The 2015 Cavan Minor Football Championship was played between August and October 2015. It is the premier minor championship in Cavan. 8 teams took part − 6 clubs - Ramor United, Laragh United, Crosserlough, Cavan Gaels, Castlerahan and Knockbride - as well as two amalgamated teams - Southern Gaels (Gowna/Lacken) and St. Joseph's (Arva, Killeshandea and Drumlane).

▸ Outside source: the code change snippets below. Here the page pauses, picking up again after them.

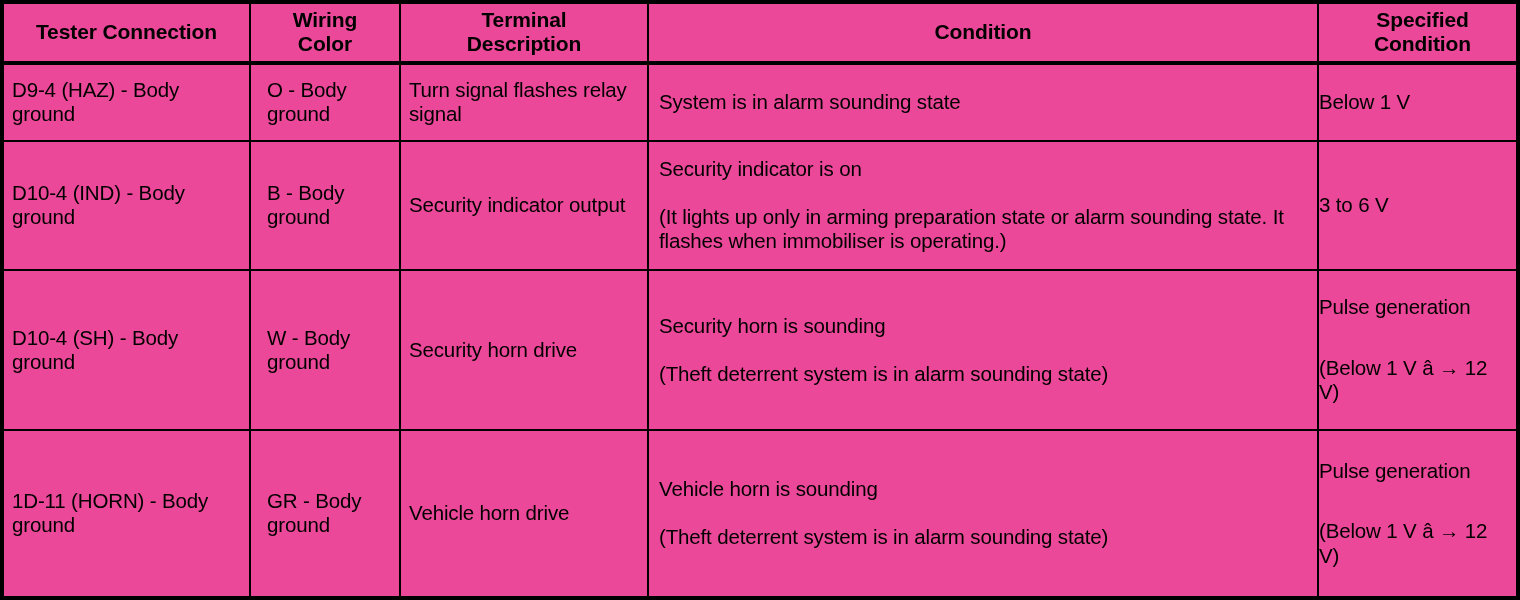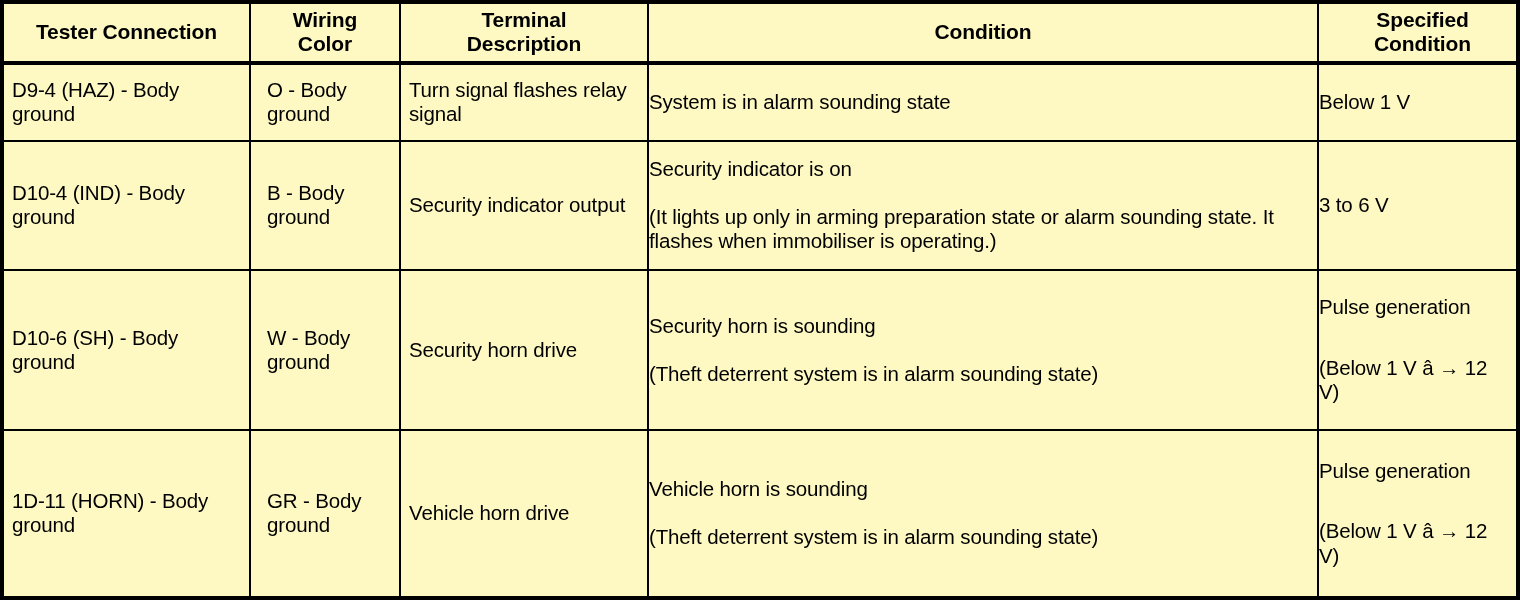--- a/index.html
+++ b/index.html
@@ -28,7 +28,7 @@
     height: 100%;
     border-collapse: collapse;
     table-layout: fixed;
-    background: #fef9c3;
+    background: #ec4899;
   }
 
   table.spec-table col.c1 { width: 246px; }

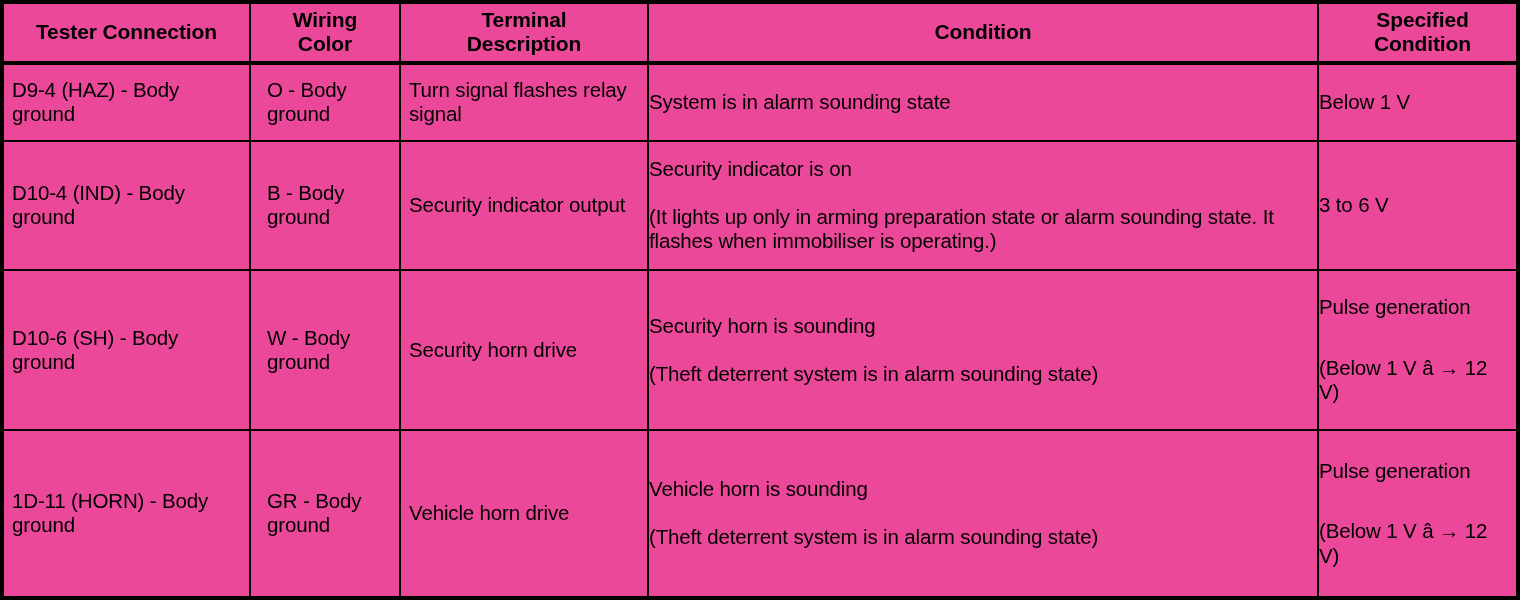--- a/index.html
+++ b/index.html
@@ -68,7 +68,7 @@
   tbody tr.r3 { height: 154px; }
   tbody tr.r4 { height: 160px; }
 
-  td.col-condition { padding-left: 0; }
+  td.col-condition { padding-left: 10px; }
   td.col-spec { padding-left: 0; }
 
   .para { margin: 0; }

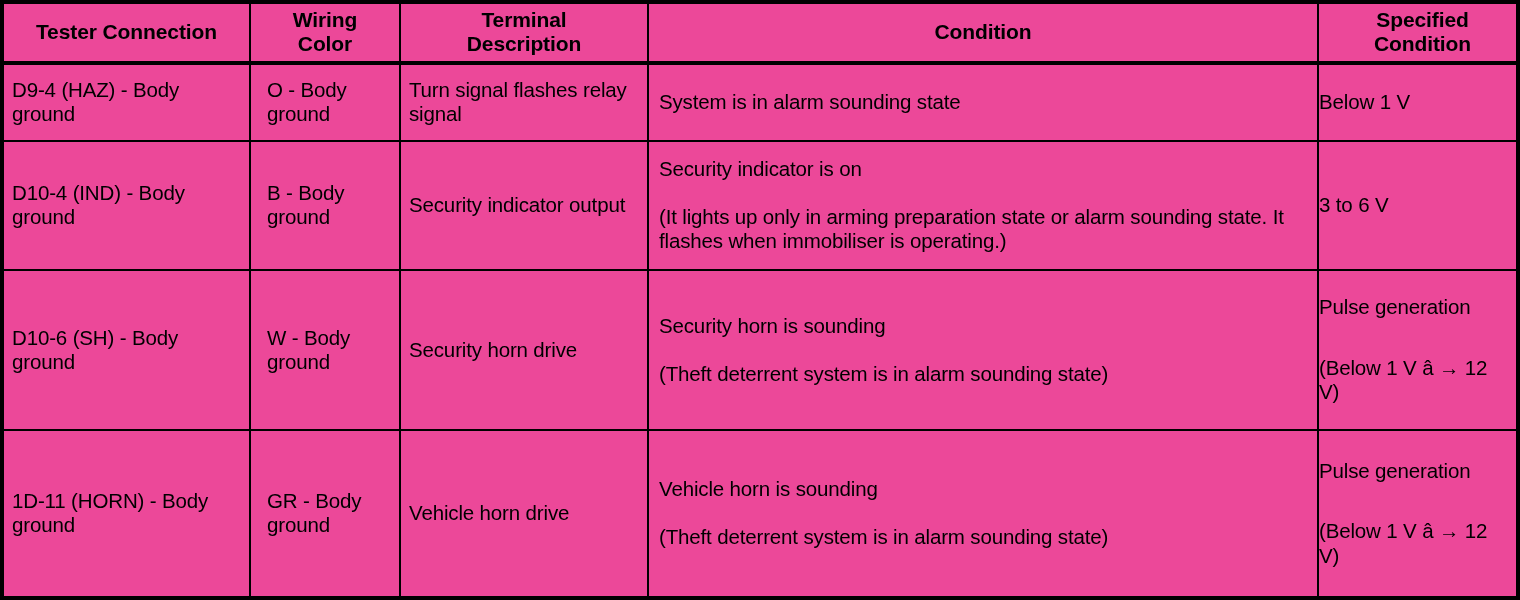--- a/index.html
+++ b/index.html
@@ -163,7 +163,7 @@
 
       <tr class="r3">
         <td class="col-tester">
-          <span>D10-6 (SH) - Body ground</span>
+          <span>D10-4 (SH) - Body ground</span>
         </td>
         <td class="col-wiring">
           <span>W - Body ground</span>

Ramor United GFC competed in their third final in a row against Laragh United GFC in the final, winning by 1-09 to 1-07 in a replay. The first game was played before the Cavan Senior Football Championship final between Castlerahan and Kingscourt and finished Ramor 1-08 Laragh 0-11.

Teams
6 clubs - Ramor United, Laragh United, Crosserlough, Cavan Gaels, Castlerahan and Knockbride - as well as two amalgamated teams - Southern Gaels (Gowna/Lacken) and St. Joseph's (Arva, Killeshandea and Drumlane). The teams for the 2015 Championship was decided by the top six teams in the Lakeside Manor Hotel Minor Football League Division 1 (Southern Gaels, St Josephs, Ramor, Crosserlough, Castlerahan and Cavan Gaels) and the top two teams in the Lakeside Manor Hotel Minor Football League Division 2 (Knockbride and Laragh).

Format
The eight teams were drawn against each other in Round 1. The 4 winners were then drawn against each other (Round 2A) as were the 4 losers (Round 2B). The winners of the Round 2A games progressed to the semi-final and the losers entered Round 3. The winners of the Round 2B games progressed to Round 3 and the losers of Round 2B were eliminated. The winners of the Round 3 games joined the winners of Round 2A games in the semi-final.